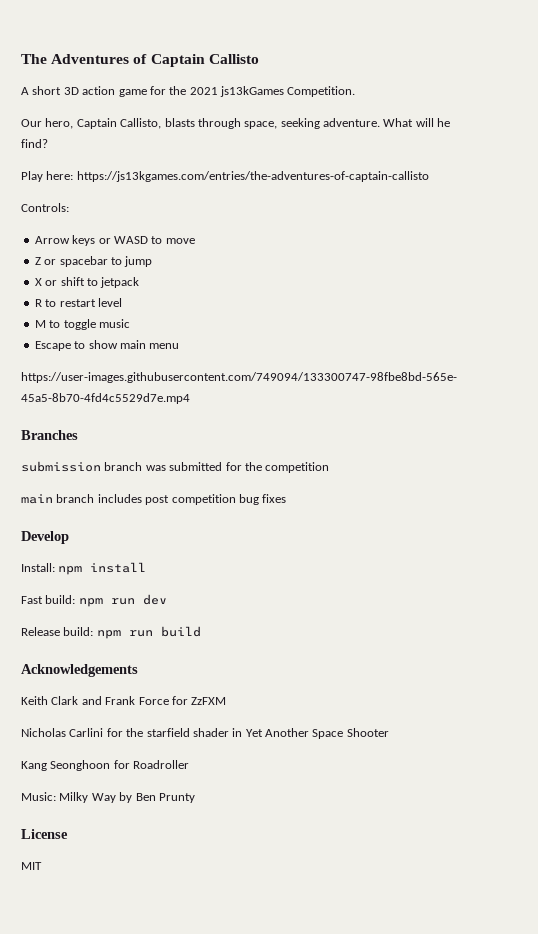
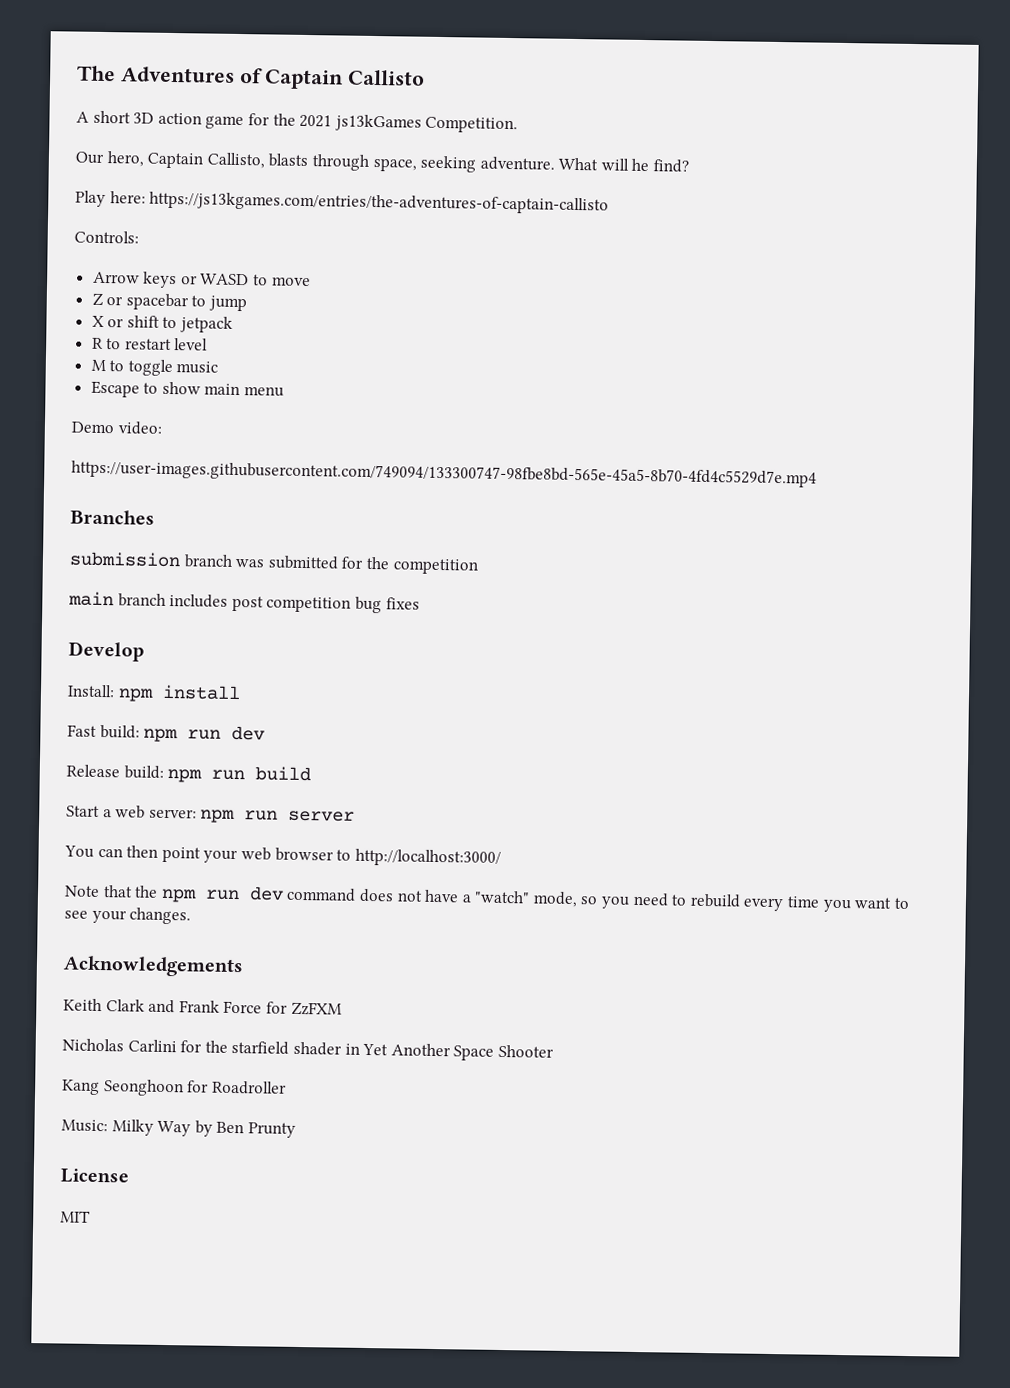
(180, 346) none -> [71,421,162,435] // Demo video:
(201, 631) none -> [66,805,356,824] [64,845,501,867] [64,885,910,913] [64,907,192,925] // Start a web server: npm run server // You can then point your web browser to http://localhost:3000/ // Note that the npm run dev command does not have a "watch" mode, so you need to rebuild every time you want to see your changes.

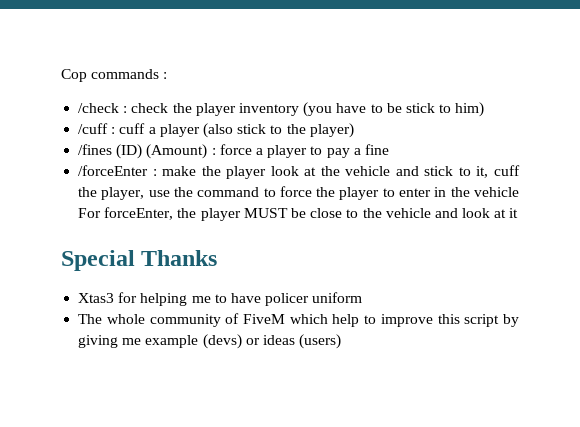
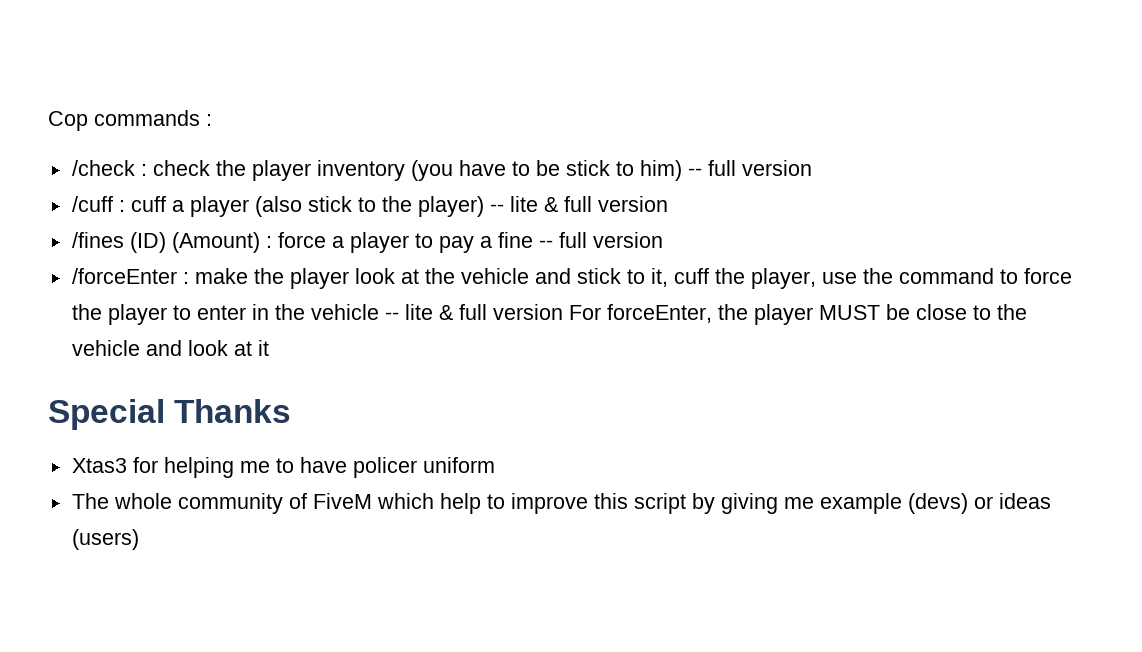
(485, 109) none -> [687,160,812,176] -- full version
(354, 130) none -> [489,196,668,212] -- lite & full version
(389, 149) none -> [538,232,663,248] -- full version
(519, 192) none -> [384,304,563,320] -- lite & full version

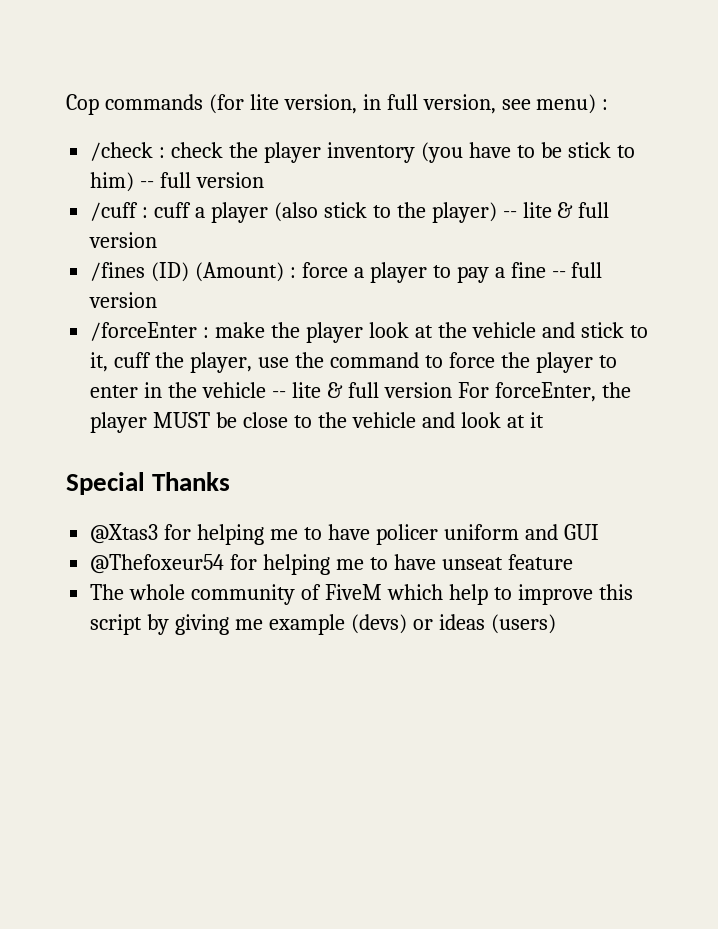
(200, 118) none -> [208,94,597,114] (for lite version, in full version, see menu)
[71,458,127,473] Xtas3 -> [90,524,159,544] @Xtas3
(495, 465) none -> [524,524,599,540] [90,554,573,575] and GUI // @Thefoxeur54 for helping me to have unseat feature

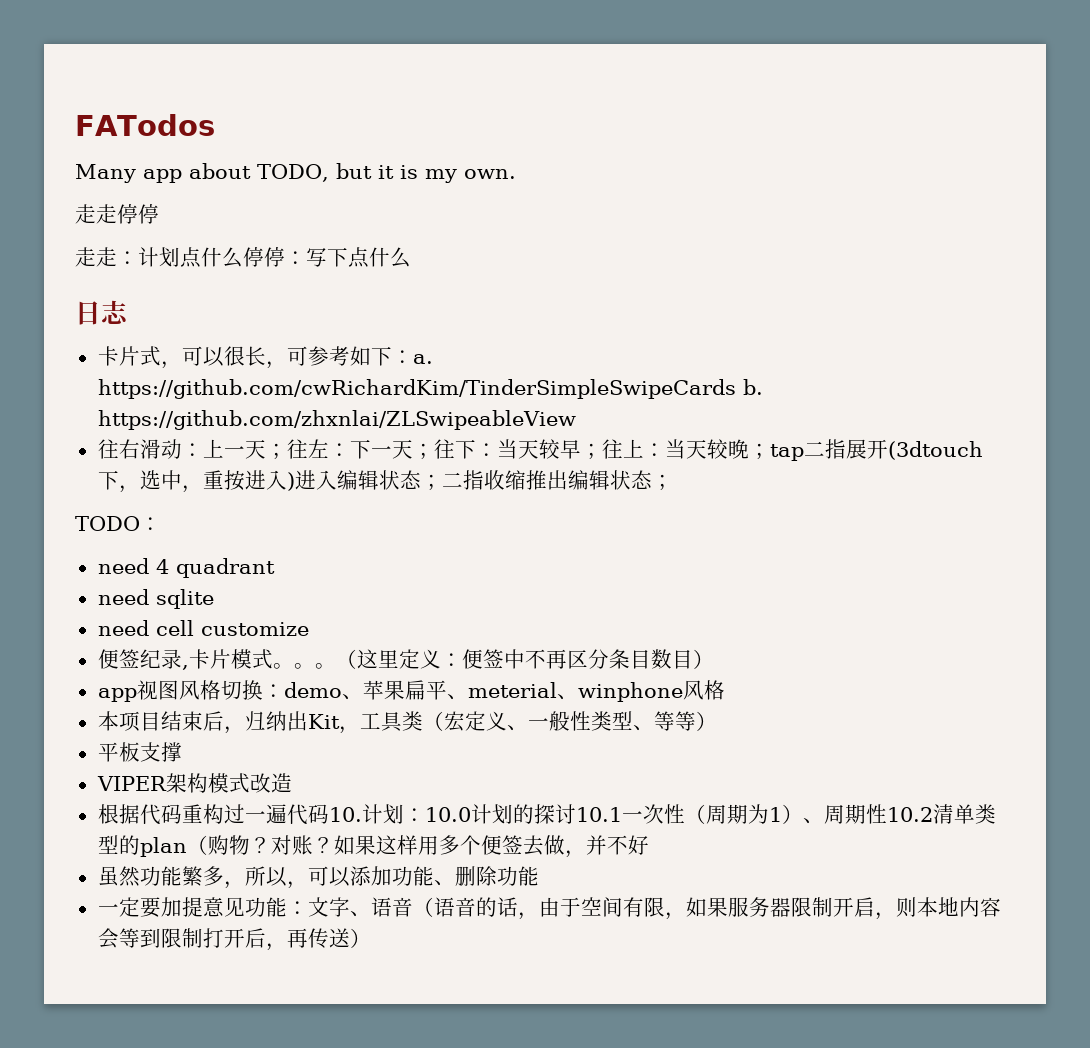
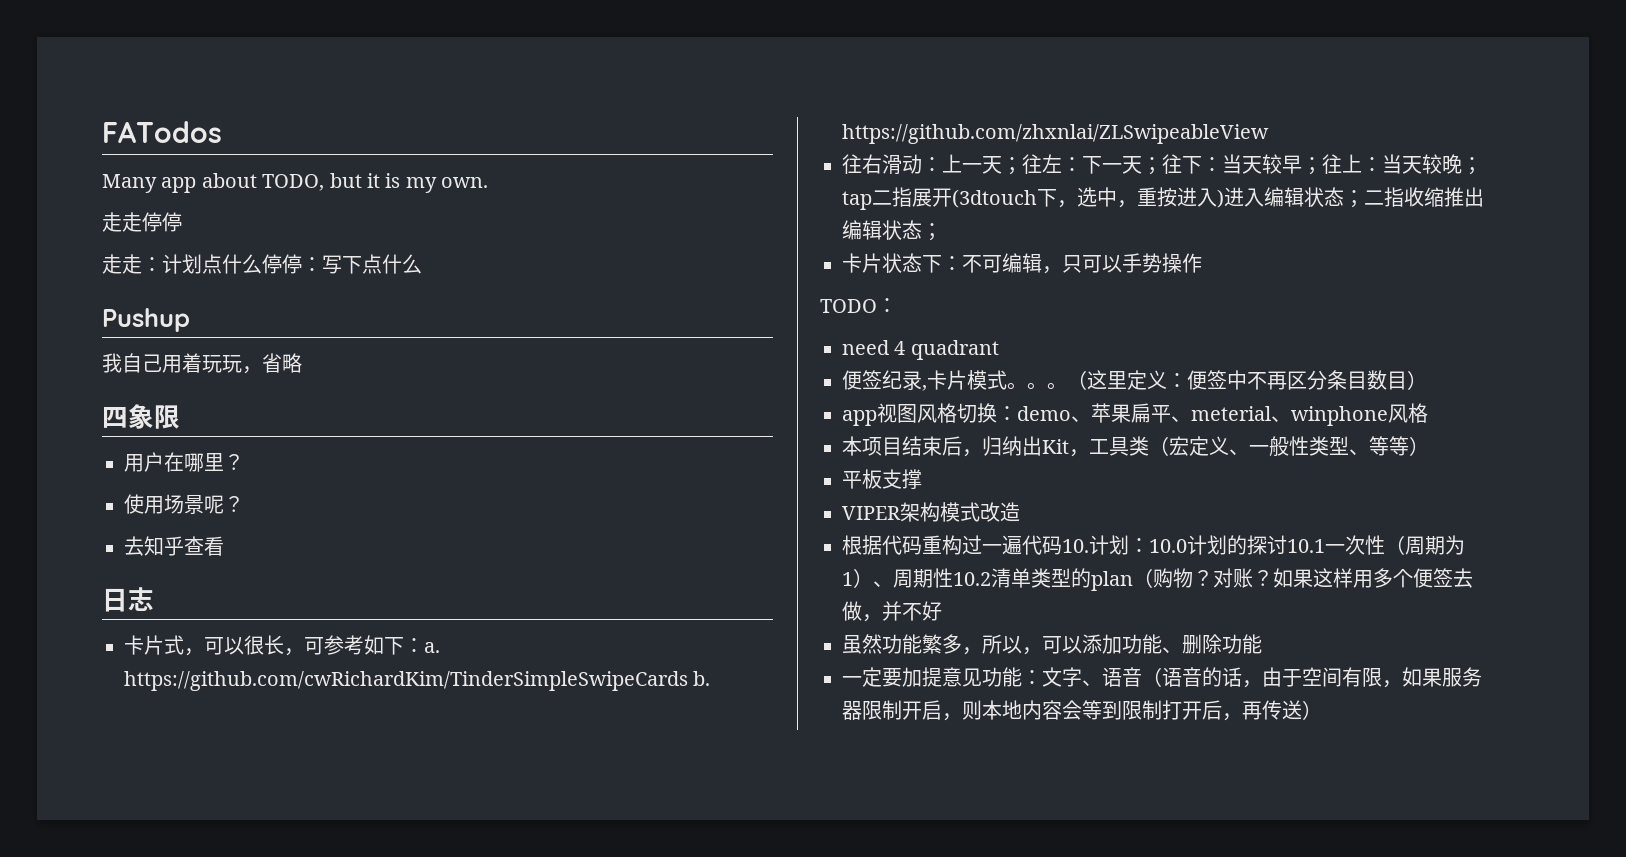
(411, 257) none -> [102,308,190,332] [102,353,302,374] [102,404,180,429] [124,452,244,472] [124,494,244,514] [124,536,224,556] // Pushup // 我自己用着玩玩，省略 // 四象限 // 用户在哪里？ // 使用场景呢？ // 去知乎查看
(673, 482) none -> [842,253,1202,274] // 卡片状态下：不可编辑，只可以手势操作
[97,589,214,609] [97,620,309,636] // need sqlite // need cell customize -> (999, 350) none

#### WHAT YOU WILL DO
Reprint exactly the lines above that start at the one with "(411, 257) none" and end at the one with "(673, 482) none", keeping both and adding none.

#### FINISHED TASK
(411, 257) none -> [102,308,190,332] [102,353,302,374] [102,404,180,429] [124,452,244,472] [124,494,244,514] [124,536,224,556] // Pushup // 我自己用着玩玩，省略 // 四象限 // 用户在哪里？ // 使用场景呢？ // 去知乎查看
(673, 482) none -> [842,253,1202,274] // 卡片状态下：不可编辑，只可以手势操作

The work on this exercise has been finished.